Each morning as they came downstairs, Emma had a quiet word with the portrait, still hanging in the hall.

‘I’m not giving up, Caroline,’ she said.

Then, most days of the week, Emma and Ollie took the car and drove into Manchester or Stockport – changing the times and the venues as often as they could.

Emma then found the most crowded place and put an upturned plastic box on the ground next to Ollie’s pushchair and climbed up on it. People always turned to stare, and that’s when she started shouting.

‘Tasha! Natasha Joseph! Come home, Tasha.’ Ollie joined in. ‘Tassa,’ he shouted.

She chose places that were busy with shoppers, thinking that small-time crooks – the kind of people that Tasha might know – would be out and about picking pockets, stealing mobiles. She stopped every child that was on the street when they should have been in school and showed them Natasha’s photograph. She took fresh sandwiches and cakes to give to the homeless – all they had to do in return was take the picture of Natasha and show it to as many people as possible. She printed thousands of posters, and gave handfuls to anybody who looked as if they might be living the same life as Natasha – or whatever she was calling herself now – asking them to find the girl in the photo and give her the poster.

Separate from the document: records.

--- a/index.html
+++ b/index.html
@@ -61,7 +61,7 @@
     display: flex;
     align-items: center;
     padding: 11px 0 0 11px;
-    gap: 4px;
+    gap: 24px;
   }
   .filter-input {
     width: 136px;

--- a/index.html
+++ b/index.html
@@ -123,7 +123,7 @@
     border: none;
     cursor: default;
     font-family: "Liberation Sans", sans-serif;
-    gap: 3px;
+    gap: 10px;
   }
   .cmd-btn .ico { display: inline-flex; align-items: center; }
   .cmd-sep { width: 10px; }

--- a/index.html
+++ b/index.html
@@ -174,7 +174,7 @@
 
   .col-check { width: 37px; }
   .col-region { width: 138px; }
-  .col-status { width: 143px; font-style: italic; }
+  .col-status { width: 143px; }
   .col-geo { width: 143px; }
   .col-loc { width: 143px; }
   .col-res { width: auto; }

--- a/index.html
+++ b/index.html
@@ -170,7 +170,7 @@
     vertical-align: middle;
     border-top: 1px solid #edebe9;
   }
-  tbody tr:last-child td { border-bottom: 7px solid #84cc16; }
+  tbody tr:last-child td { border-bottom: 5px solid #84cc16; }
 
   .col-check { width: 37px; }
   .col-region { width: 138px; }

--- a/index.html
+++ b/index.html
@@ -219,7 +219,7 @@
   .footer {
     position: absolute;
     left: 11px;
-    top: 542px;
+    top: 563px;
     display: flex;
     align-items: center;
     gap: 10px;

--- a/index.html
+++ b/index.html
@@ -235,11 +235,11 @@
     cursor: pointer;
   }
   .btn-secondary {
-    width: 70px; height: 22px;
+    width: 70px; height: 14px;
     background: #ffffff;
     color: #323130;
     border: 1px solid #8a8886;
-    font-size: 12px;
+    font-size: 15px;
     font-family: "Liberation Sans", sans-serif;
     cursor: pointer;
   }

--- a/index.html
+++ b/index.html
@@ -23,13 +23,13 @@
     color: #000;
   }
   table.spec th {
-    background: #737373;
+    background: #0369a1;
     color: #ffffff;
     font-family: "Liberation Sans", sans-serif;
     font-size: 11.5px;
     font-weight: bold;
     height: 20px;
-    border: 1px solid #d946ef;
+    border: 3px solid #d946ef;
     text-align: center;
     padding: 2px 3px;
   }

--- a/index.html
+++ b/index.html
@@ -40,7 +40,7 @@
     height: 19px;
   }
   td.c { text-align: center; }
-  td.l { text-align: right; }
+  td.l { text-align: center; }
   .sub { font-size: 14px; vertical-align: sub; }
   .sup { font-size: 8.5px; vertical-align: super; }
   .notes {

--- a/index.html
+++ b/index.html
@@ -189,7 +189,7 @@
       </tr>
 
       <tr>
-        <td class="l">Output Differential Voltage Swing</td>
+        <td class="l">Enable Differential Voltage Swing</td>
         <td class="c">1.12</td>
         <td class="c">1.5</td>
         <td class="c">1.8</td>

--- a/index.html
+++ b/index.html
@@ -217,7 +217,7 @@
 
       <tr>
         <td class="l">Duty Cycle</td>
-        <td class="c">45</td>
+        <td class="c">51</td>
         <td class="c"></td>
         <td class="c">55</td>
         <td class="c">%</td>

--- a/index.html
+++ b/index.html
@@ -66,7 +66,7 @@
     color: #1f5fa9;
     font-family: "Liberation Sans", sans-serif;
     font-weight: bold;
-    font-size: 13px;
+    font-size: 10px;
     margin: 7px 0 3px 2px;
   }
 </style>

More often than not, the posters would be dumped as soon as Emma had walked on – sometimes in a bin, but usually dropped indifferently onto the pavement. That was okay, because on the poster was more than just a photo of Natasha. There was a picture of a smiling Ollie with a message in a speech bubble, and the more posters floating around the windy alleyways, settling against greasy walls, lying in the dusty streets, the more chance that somehow it would reach its target and she would read the message.